That’s not a surprising reaction. Microsoft was one of the first mainstream computer companies out there to really embrace tablet computing… but the way Microsoft’s tablets and the iPad encourage users to interact with them are totally separate paradigms.

Microsoft favors the kitchen sink approach: a tablet, to them, is a Windows laptop you can use with a stylus. Apple’s approach is to deliver a cohesive user experience unburdened by legacy pre-conceptions.

It makes sense: Microsoft is primarily in the business of selling software. For them, a tablet, a PC, a phone is all about the OS: their partners make the hardware choices, and the OS needs to support all of them. But Apple’s business is the elegant fusion of both software and hardware… which is why no one looks at Microsoft to revolutionize the way we interact with our devices. They’re only bothering themselves with half the equation.

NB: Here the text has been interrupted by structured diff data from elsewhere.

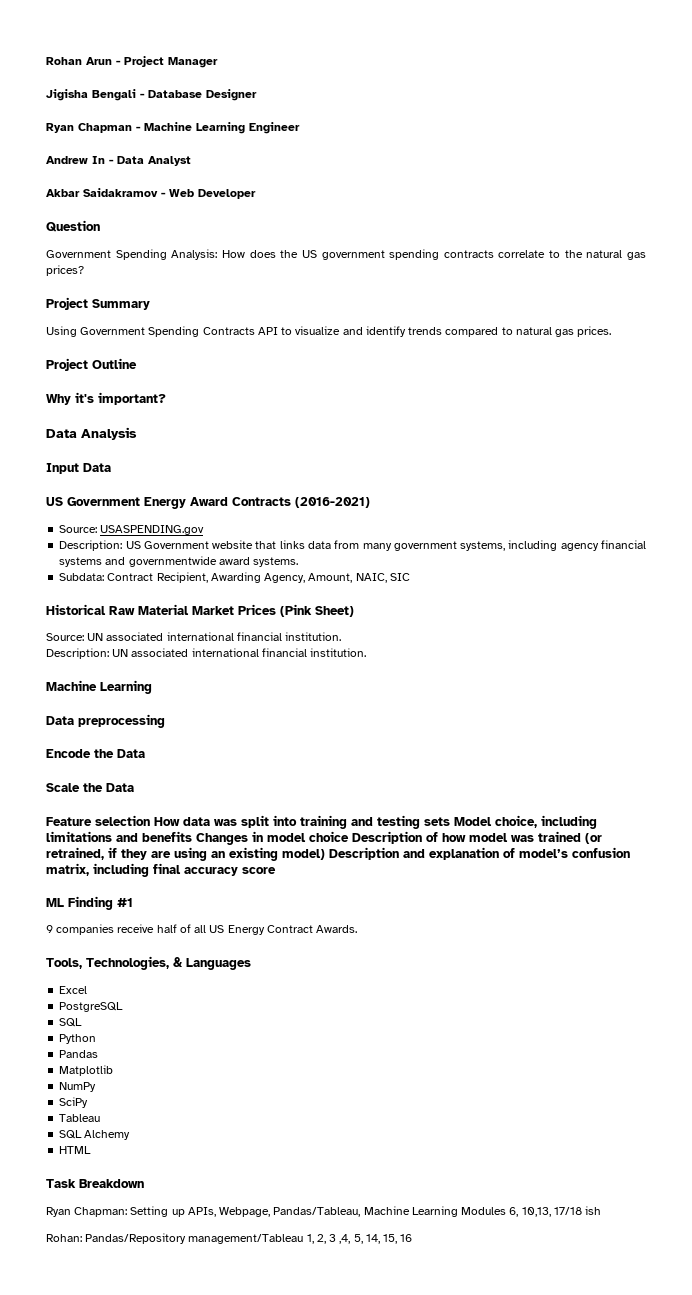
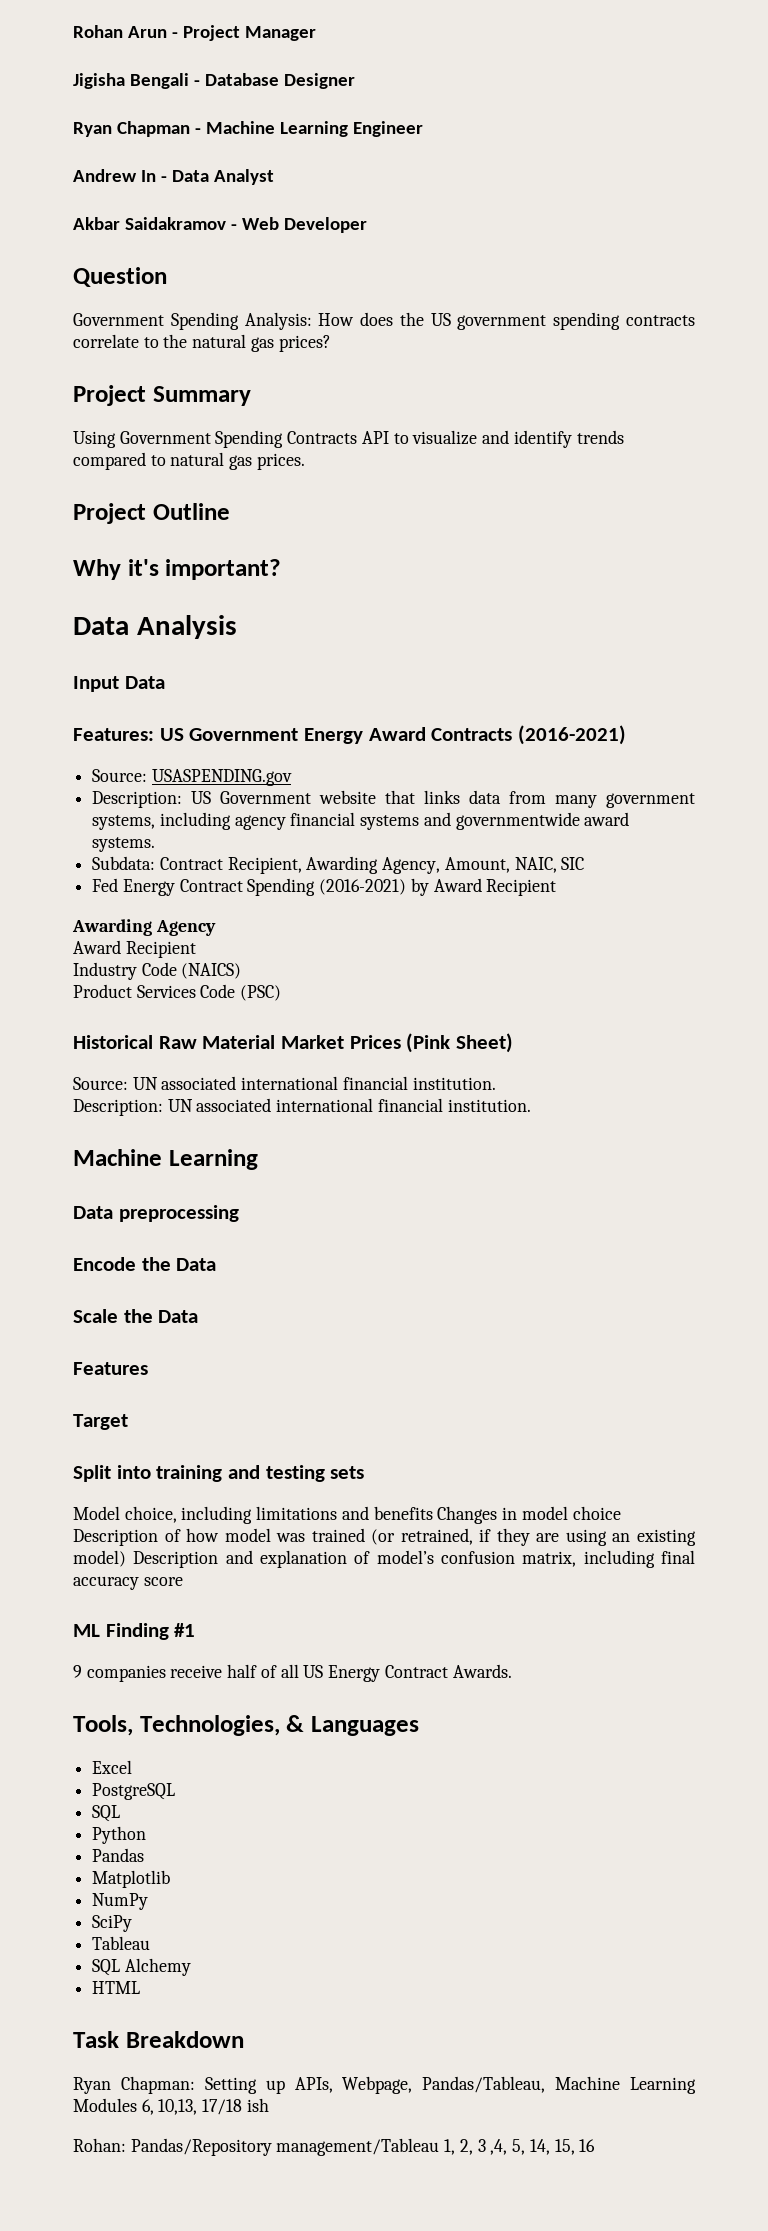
(111, 467) none -> [73,728,154,741] Features:
(410, 577) none -> [92,878,557,896] [72,919,216,936] [73,940,196,958] [73,962,242,980] [73,984,282,1001] // Fed Energy Contract Spending (2016-2021) by Award Recipient // Awarding Agency // Award Recipient // Industry Code (NAICS) // Product Services Code (PSC)
[46,815,269,828] Feature selection How data was split -> [73,1362,148,1375] [73,1414,128,1430] [73,1465,111,1482] Features // Target // Split
(450, 821) none -> (365, 1472) //

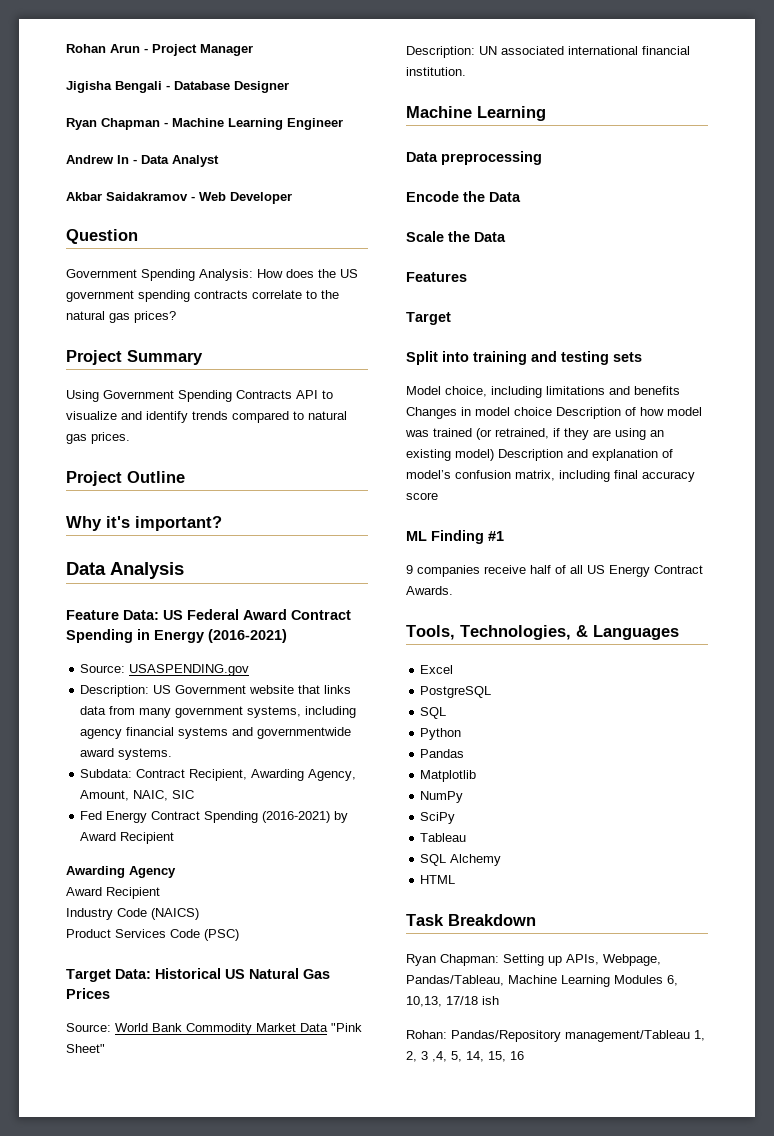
[73,676,165,692] [73,727,513,744] Input Data // Features: US Government Energy Award Contracts -> [66,609,351,620] [66,629,204,643] Feature Data: US Federal Award Contract Spending in Energy
[73,1035,345,1049] Historical Raw Material Market -> [66,968,330,982] Target Data: Historical US Natural Gas
[406,1033,514,1053] [73,1076,496,1090] (Pink Sheet) // Source: UN associated international financial institution. -> [66,1023,362,1035] [66,1044,105,1053] // Source: World Bank Commodity Market Data "Pink Sheet"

My prediction is that Microsoft, yet again, is going to be playing catch-up here. Gates can say he believed in the iPhone now, but that’s not what Microsoft CEO Ballmer thought, predicting it would never garner any real market share. Now, three years late to the game, Microsoft’s scrambling to get their Windows Mobile operating system up to the standards of even the first iPhone OS. Bill Gates may not run Microsoft anymore, but his complacent attitude is indicative of the problems plaguing the whole company that he founded.